■ **What the task asks**: Go through the entries below. Copy each line in which "gradient" appears.

■ **Saved data entries**:
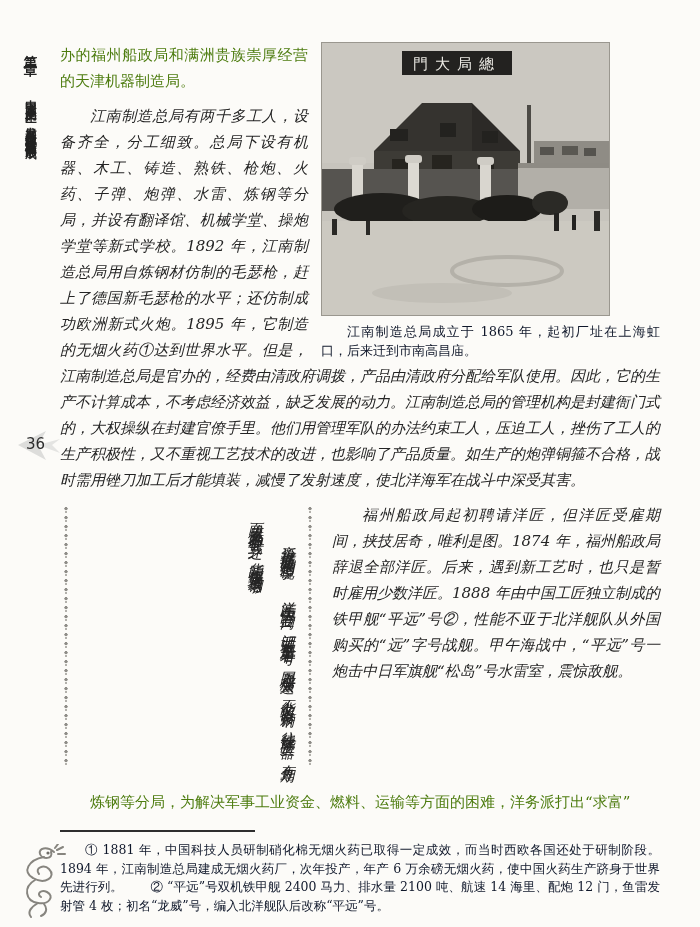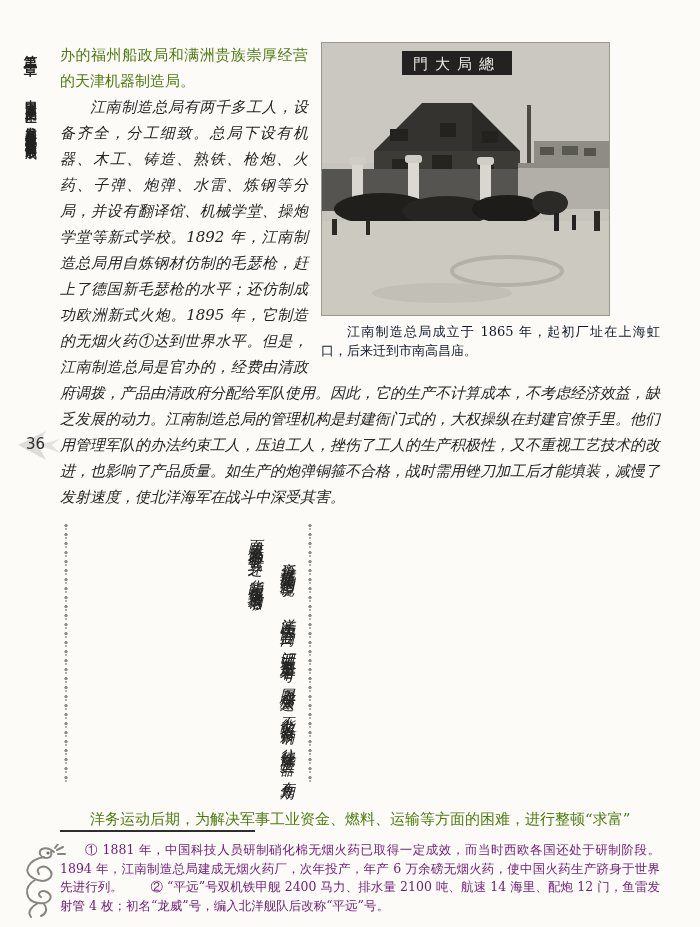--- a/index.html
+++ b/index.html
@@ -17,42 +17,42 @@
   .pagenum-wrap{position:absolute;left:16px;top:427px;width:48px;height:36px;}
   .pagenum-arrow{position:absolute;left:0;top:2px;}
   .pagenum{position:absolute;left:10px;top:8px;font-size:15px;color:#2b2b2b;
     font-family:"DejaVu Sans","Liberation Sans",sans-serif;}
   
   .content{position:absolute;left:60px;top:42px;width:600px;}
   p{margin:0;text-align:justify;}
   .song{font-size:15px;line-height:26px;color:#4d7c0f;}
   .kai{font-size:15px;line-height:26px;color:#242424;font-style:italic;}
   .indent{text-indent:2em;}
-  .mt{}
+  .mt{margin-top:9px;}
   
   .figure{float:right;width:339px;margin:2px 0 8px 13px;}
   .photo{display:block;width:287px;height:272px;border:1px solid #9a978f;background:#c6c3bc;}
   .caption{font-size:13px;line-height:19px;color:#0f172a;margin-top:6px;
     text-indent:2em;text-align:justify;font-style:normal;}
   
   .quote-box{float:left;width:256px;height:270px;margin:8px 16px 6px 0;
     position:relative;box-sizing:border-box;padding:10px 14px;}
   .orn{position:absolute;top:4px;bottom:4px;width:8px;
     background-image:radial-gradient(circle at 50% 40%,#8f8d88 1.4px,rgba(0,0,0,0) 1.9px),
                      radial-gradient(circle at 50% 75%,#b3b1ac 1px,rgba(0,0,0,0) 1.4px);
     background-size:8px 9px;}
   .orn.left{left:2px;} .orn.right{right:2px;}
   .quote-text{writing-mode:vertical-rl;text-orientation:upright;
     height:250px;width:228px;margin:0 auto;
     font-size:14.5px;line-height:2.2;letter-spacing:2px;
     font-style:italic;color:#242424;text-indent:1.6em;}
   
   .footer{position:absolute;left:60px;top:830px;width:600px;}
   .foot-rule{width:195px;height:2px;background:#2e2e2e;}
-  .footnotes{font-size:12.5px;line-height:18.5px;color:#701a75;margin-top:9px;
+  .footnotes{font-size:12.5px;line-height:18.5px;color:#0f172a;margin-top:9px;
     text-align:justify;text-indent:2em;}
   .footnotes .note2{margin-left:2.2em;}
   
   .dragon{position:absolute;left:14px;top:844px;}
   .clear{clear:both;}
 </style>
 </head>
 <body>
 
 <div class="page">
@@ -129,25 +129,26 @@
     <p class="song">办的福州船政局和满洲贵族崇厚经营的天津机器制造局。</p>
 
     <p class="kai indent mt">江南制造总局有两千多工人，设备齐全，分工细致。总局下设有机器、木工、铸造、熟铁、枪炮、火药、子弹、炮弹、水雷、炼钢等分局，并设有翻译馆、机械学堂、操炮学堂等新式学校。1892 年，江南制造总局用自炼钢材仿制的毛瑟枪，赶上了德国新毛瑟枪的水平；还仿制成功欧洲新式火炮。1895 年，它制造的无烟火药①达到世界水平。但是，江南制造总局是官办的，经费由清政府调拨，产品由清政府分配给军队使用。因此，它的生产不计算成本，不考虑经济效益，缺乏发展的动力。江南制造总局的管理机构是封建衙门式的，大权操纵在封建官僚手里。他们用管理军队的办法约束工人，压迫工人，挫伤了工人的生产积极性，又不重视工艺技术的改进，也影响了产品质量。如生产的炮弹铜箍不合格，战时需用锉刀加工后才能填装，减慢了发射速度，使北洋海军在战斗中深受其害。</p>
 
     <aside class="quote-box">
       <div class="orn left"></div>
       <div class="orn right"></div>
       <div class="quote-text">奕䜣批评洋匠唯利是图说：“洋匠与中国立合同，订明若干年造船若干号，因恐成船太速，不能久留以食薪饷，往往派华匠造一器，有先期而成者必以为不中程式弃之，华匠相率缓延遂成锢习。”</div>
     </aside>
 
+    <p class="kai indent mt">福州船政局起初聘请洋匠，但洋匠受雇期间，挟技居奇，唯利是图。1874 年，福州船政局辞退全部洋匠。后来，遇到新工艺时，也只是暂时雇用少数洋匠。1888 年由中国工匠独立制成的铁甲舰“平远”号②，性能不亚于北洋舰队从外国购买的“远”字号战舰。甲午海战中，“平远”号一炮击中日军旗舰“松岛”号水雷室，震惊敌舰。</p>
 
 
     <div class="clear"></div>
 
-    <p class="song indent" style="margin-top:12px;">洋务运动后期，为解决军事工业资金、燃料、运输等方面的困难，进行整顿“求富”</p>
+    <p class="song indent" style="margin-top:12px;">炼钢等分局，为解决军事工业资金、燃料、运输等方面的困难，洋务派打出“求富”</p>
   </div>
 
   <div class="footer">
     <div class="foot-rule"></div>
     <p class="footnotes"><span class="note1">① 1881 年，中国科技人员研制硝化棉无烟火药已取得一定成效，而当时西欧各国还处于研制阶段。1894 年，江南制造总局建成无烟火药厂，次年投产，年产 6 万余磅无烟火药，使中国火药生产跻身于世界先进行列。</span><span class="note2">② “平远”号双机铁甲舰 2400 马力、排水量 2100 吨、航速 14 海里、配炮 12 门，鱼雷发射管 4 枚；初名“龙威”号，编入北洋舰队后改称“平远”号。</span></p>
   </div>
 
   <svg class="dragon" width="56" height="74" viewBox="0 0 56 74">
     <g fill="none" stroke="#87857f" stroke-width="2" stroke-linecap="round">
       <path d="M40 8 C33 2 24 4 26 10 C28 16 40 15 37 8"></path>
---
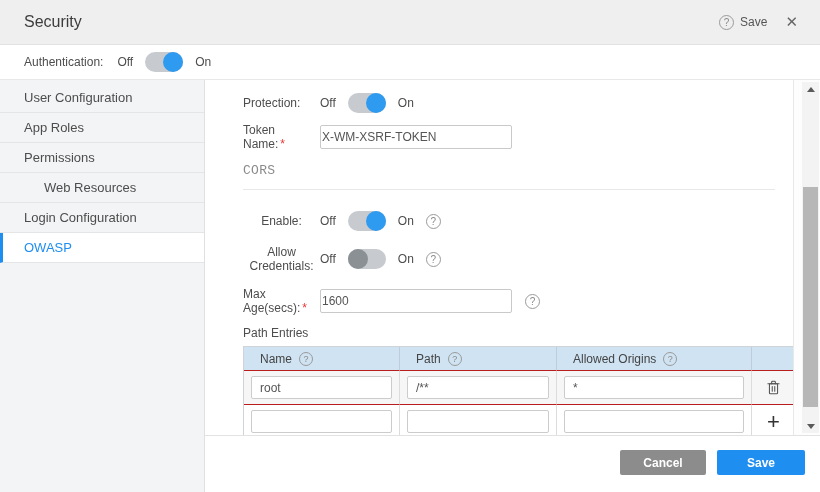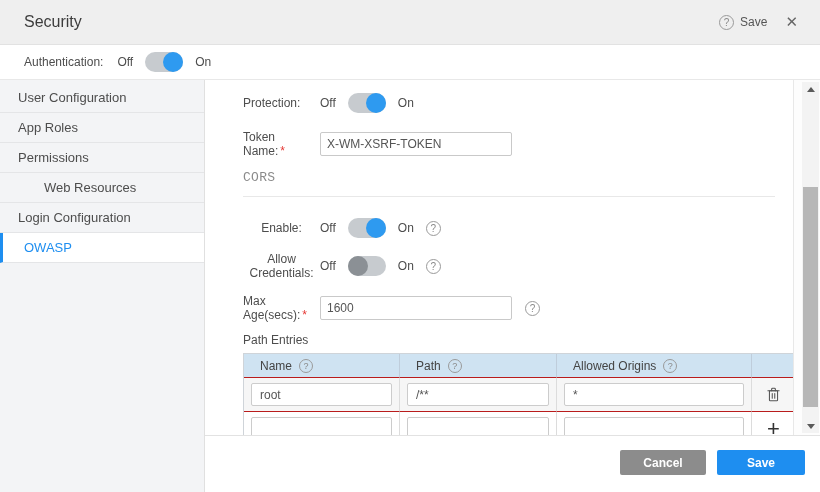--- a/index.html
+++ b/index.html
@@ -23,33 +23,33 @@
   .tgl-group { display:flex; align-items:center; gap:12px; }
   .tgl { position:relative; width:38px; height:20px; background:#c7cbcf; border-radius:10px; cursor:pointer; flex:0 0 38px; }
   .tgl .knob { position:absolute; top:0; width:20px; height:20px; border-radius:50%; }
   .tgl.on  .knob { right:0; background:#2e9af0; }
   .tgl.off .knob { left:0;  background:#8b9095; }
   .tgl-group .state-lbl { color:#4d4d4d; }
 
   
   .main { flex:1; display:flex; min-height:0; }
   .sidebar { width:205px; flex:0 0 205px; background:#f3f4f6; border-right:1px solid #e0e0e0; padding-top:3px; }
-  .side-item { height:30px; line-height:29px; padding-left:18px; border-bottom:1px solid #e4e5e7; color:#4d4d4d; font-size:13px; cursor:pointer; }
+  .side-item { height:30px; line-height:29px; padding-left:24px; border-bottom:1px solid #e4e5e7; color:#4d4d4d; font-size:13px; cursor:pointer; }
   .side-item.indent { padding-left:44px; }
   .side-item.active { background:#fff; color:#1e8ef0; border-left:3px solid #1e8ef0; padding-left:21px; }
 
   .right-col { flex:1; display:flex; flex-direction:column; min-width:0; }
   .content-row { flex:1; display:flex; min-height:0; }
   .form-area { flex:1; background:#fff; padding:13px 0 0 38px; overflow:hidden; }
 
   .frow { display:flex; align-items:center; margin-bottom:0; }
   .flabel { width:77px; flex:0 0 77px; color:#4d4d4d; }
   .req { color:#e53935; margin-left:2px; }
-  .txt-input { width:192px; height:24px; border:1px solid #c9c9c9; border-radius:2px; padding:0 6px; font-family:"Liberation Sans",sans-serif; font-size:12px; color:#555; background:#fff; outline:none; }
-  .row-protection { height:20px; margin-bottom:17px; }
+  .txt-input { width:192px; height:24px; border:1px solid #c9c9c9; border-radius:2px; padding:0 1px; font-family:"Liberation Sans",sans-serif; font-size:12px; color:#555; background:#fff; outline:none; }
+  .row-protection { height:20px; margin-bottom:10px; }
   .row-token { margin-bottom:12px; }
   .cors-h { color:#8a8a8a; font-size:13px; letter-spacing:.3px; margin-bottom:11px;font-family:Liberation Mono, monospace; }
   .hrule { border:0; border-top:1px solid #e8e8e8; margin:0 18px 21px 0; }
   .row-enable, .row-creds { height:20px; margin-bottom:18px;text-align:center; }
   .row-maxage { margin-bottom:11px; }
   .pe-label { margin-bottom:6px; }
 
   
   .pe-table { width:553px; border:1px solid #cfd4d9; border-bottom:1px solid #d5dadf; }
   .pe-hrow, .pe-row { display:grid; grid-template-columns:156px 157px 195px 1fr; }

■ **Exercise result**:
     background-image:radial-gradient(circle at 50% 40%,#8f8d88 1.4px,rgba(0,0,0,0) 1.9px),
                      radial-gradient(circle at 50% 75%,#b3b1ac 1px,rgba(0,0,0,0) 1.4px);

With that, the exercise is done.